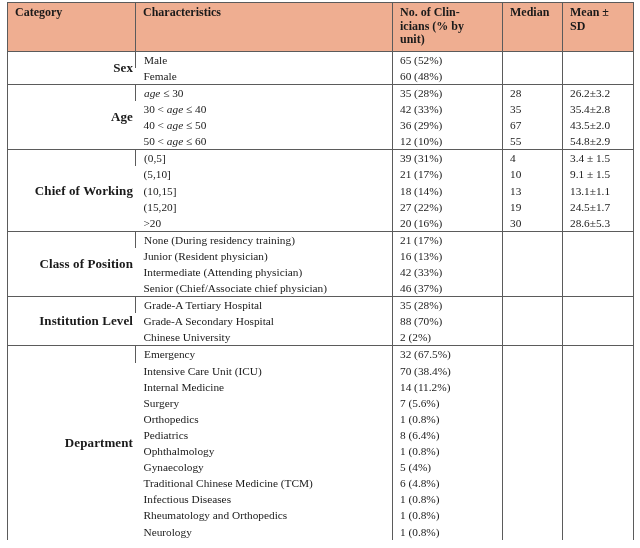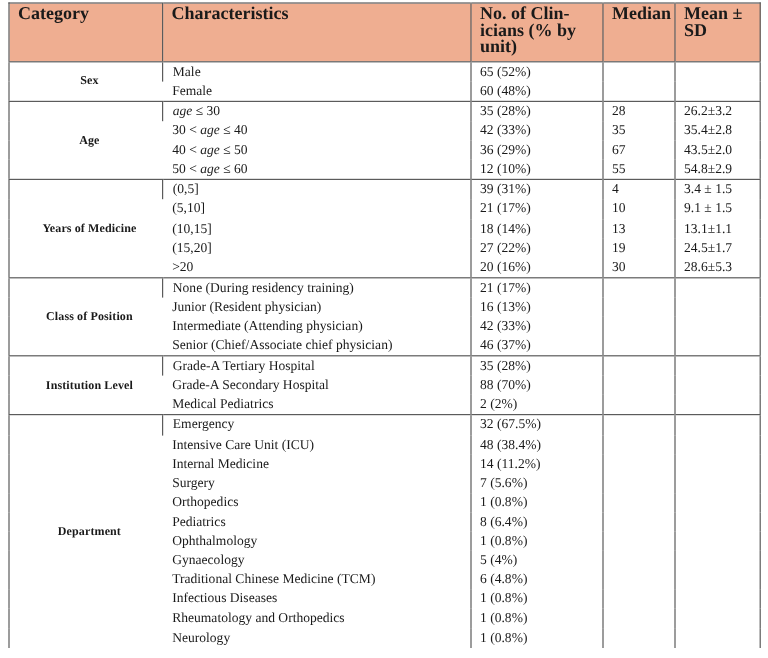"Category" thead th { font-size: 15px -> 12px }
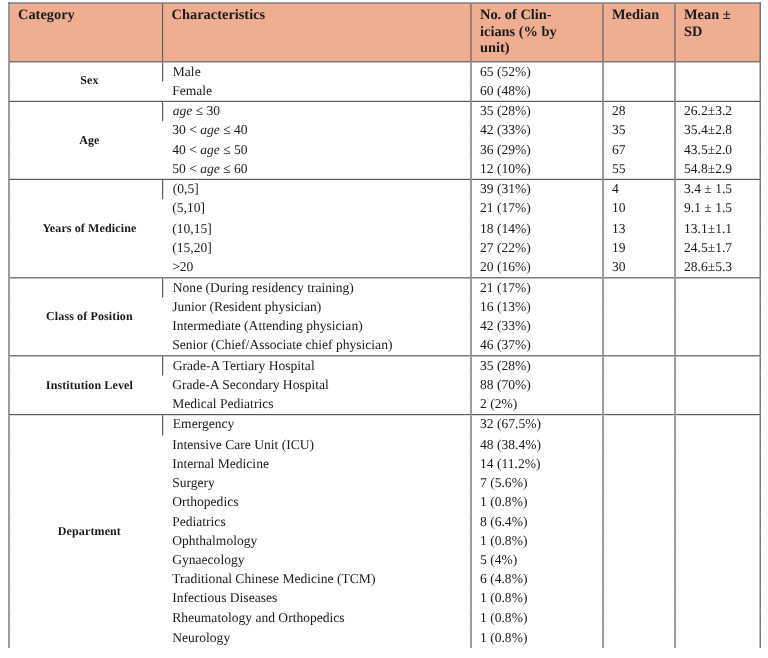"Sex" td.cat { font-size: 10px -> 13px; text-align: center -> right }
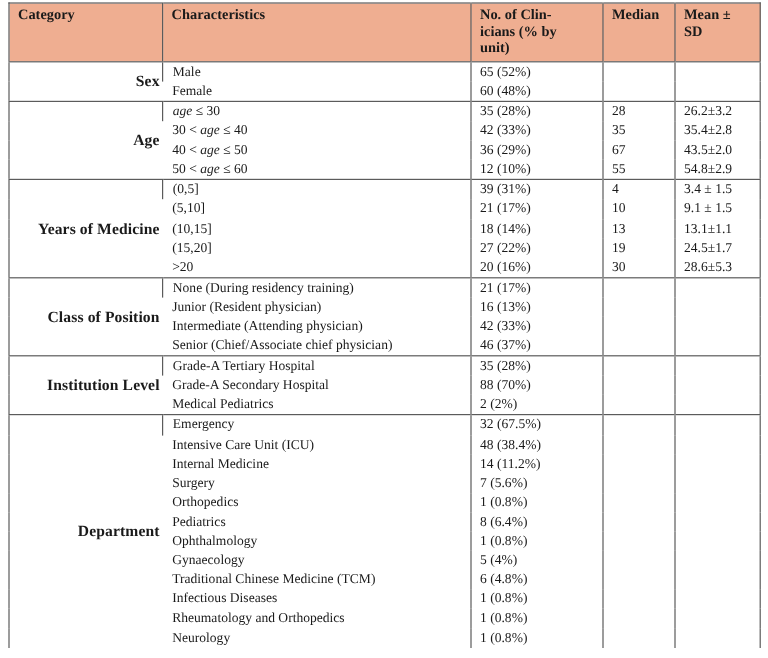"Years of Medicine" td.cat { text: Years of Medicine -> Chief of Working }
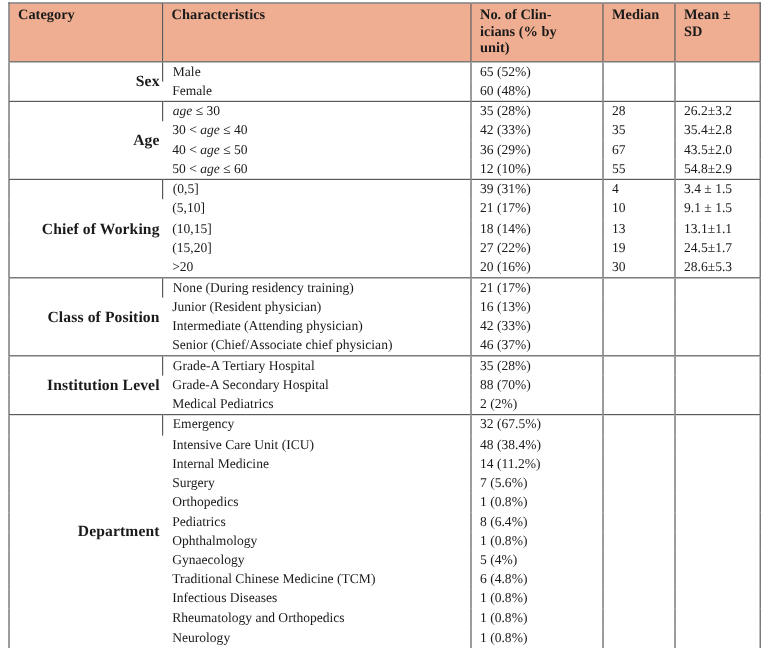"Medical Pediatrics" td.charac { text: Medical Pediatrics -> Chinese University }
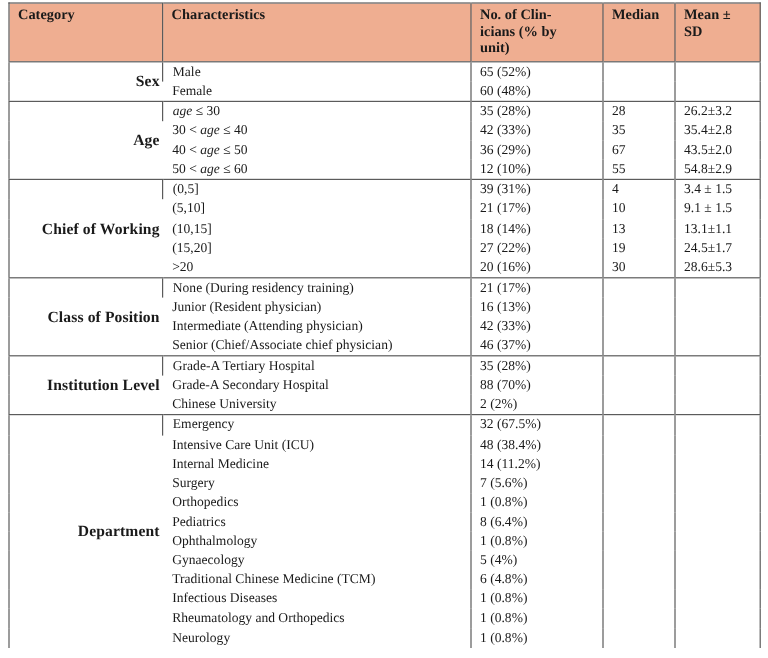"48 (38.4%)" td.num { text: 48 -> 70 }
○ ○ ○ ○ ○
Copy verbatim the span that opens at the line with "font-size: 10px ->" and closes at the final line of the listing. Do not carry over any pictures.

• [Task response]:
"Sex" td.cat { font-size: 10px -> 13px; text-align: center -> right }
"Years of Medicine" td.cat { text: Years of Medicine -> Chief of Working }
"Medical Pediatrics" td.charac { text: Medical Pediatrics -> Chinese University }
"48 (38.4%)" td.num { text: 48 -> 70 }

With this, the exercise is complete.